R: Confidence Intervals for Interest Measures for Association...

confint {arules}

R Documentation

Confidence Intervals for Interest Measures for Association Rules

Description

Defines a method to compute confidence intervals for interest measures for association rules.

Usage

## S3 method for class 'rules'
confint(
  object,
  parm = "oddsRatio",
  level = 0.95,
  measure = NULL,
  side = c("two.sided", "lower", "upper"),
  method = NULL,
  replications = 1000,
  smoothCounts = 0,
  transactions = NULL,
  ...
)

Arguments

`object`	an object of class rules.
`parm`, `measure`	name of the interest measures (see `interestMeasure()`). `measure` can be used instead of `parm`.
`level`	the confidence level required.
`side`	Should a two-sided confidence interval or a one-sided limit be returned? Lower returns an interval with only a lower limit and upper returns an interval with only an upper limit.
`method`	method to construct the confidence interval. The available methods depends on the measure and the most common method is used by default.
`replications`	number of replications for method `"simulation"`. Ignored for other methods.
`smoothCounts`	pseudo count for addaptive smoothing (Laplace smoothing). Often a pseudo counts of .5 is used for smoothing (see Detail Section).
`transactions`	if the rules object does not contain sufficient quality information, then a set of transactions to calculate the confidence interval for can be specified.
`...`	Additional parameters are ignored with a warning.

Details

This method creates a contingency table for each rule and then constructs a confidence interval for the specified measures.
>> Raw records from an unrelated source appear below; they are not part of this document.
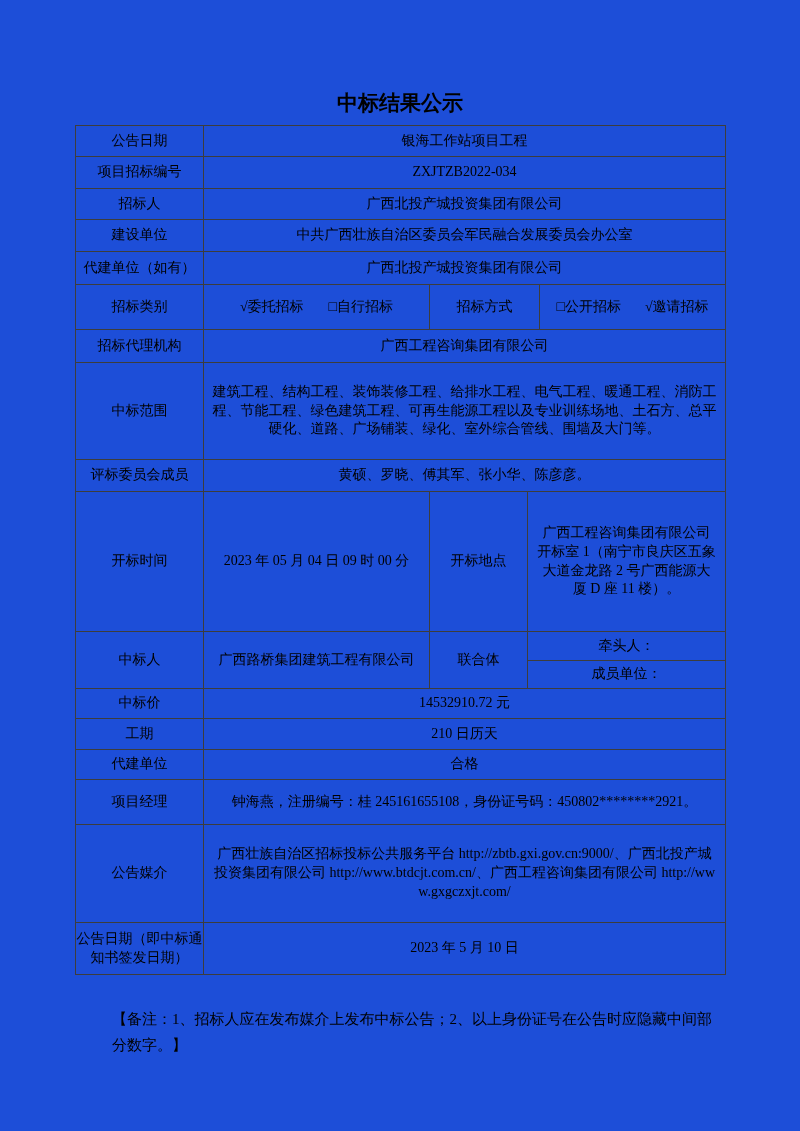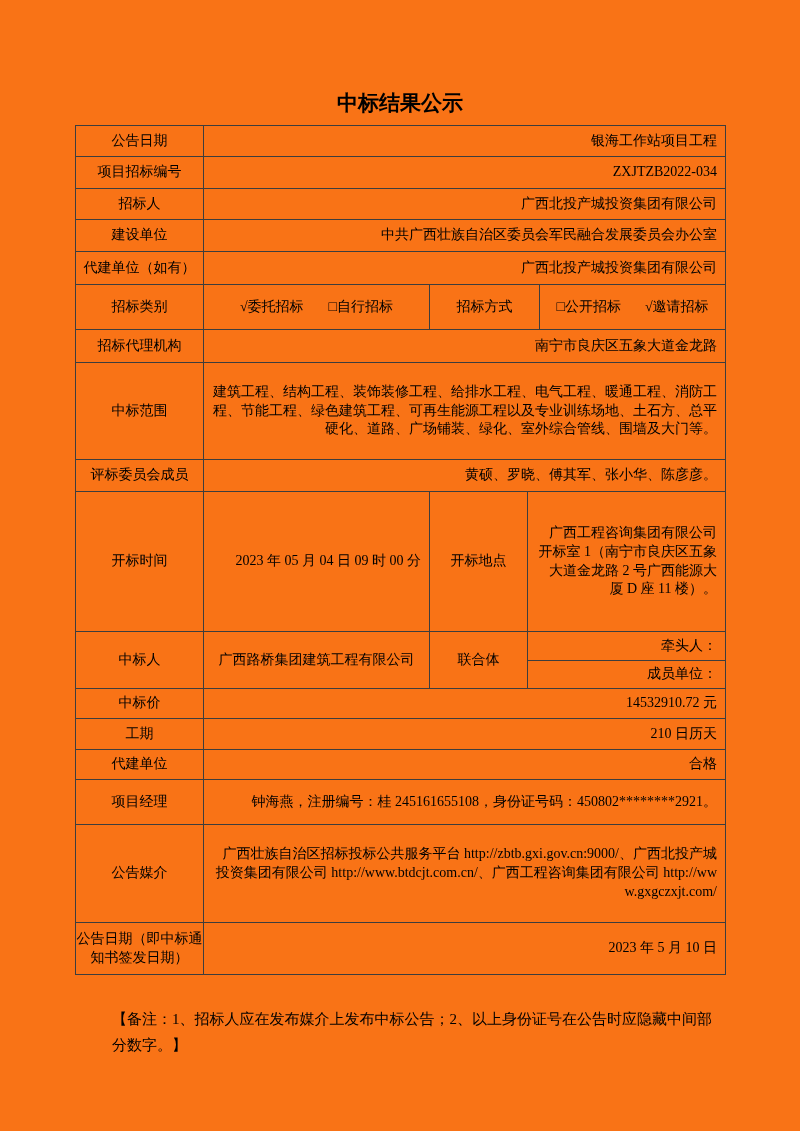--- a/index.html
+++ b/index.html
@@ -8,7 +8,7 @@
     width:800px;
     height:1131px;
     margin:0 auto;
-    background:#f97316;
+    background:#1d4ed8;
     color:#000;
     font-family:"Liberation Serif","DejaVu Serif",serif;
     overflow:hidden;

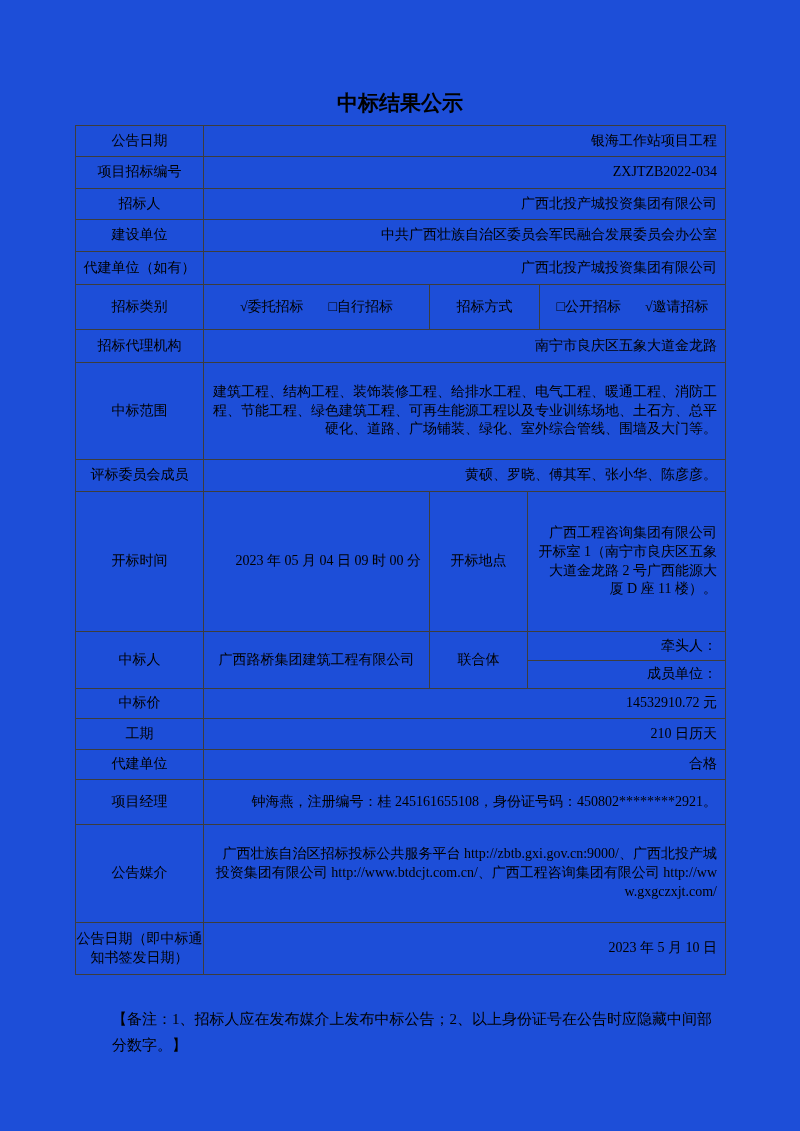--- a/index.html
+++ b/index.html
@@ -38,7 +38,7 @@
   }
   td.lab{ text-align:center; padding:0 2px; }
   td.lab-tight{ text-align:center; padding:0; }
-  td.val{ text-align:right; padding:2px 8px;margin-top:24px; }
+  td.val{ text-align:center; padding:2px 8px;margin-top:24px; }
   td.val-center{ text-align:center; padding:2px 4px; }
   td.chk{ text-align:left; padding:0; }
   .chk-inner{ display:flex; justify-content:center; align-items:center; }

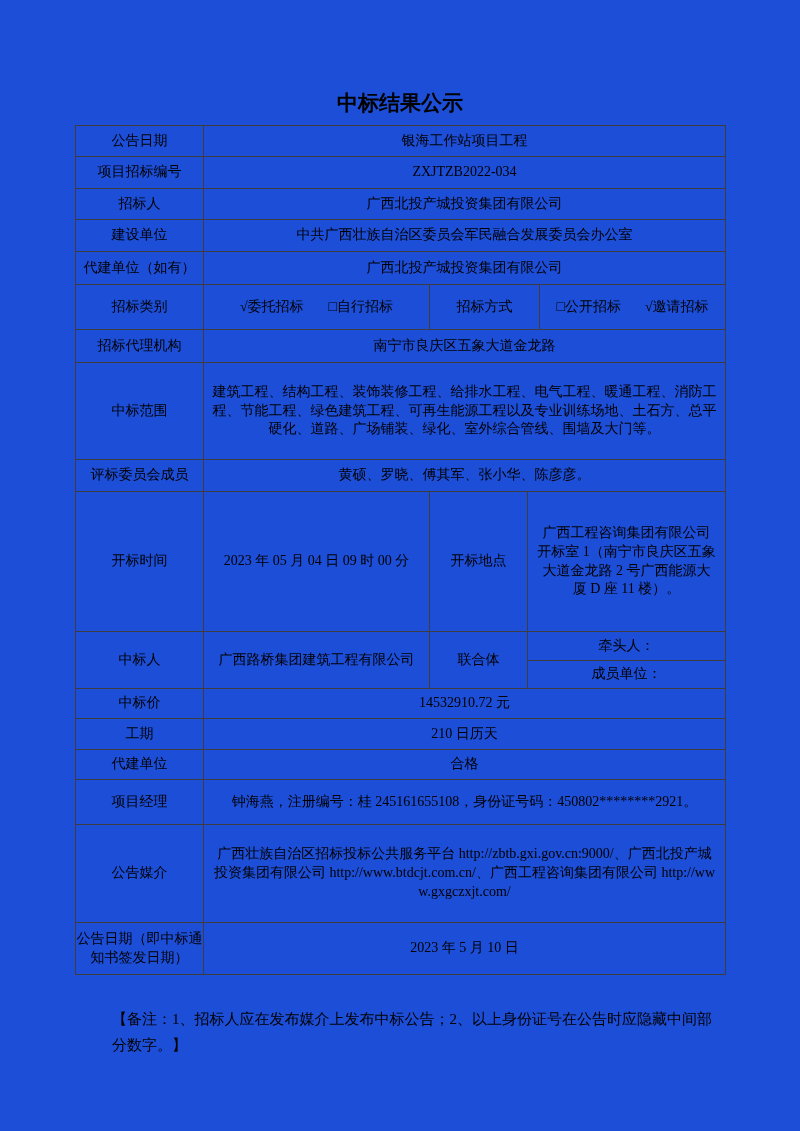--- a/index.html
+++ b/index.html
@@ -123,7 +123,7 @@
 
     <tr class="h33">
       <td class="lab">招标代理机构</td>
-      <td class="val" colspan="4">南宁市良庆区五象大道金龙路</td>
+      <td class="val" colspan="4">广西工程咨询集团有限公司</td>
     </tr>
 
     <tr class="h97">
Fast confidence interval approximations are currently available for the measures "support", "count", "confidence", "lift", "oddsRatio", and "phi". For all other measures, bootstrap sampling from a multinomial distribution is used.

Haldan-Anscombe correction (Haldan, 1940; Anscombe, 1956) to avoids issues with zero counts can be specified by smoothCounts = 0.5. Here .5 is added to each count in the contingency table.

Value

Returns a matrix with with one row for each rule and the two columns named "LL" and "UL" with the interval boundaries. The matrix has the following additional attributes:

`measure`	the interest measure.
`level`	the confidence level
`side`	the confidence level
`smoothCounts`	used count smoothing.
`method`	name of the method to create the interval
`desc`	description of the used method to calculate the confidence interval. The mentioned references can be found below.

Author(s)

Michael Hahsler

References

Wilson, E. B. (1927). "Probable inference, the law of succession, and statistical inference". Journal of the American Statistical Association, 22 (158): 209-212. doi:10.1080/01621459.1927.10502953

Clopper, C.; Pearson, E. S. (1934). "The use of confidence or fiducial limits illustrated in the case of the binomial". Biometrika, 26 (4): 404-413. doi:10.1093/biomet/26.4.404

Doob, J. L. (1935). "The Limiting Distributions of Certain Statistics". Annals of Mathematical Statistics, 6: 160-169. doi:10.1214/aoms/1177732594

Fisher, R.A. (1962). "Confidence limits for a cross-product ratio". Australian Journal of Statistics, 4, 41.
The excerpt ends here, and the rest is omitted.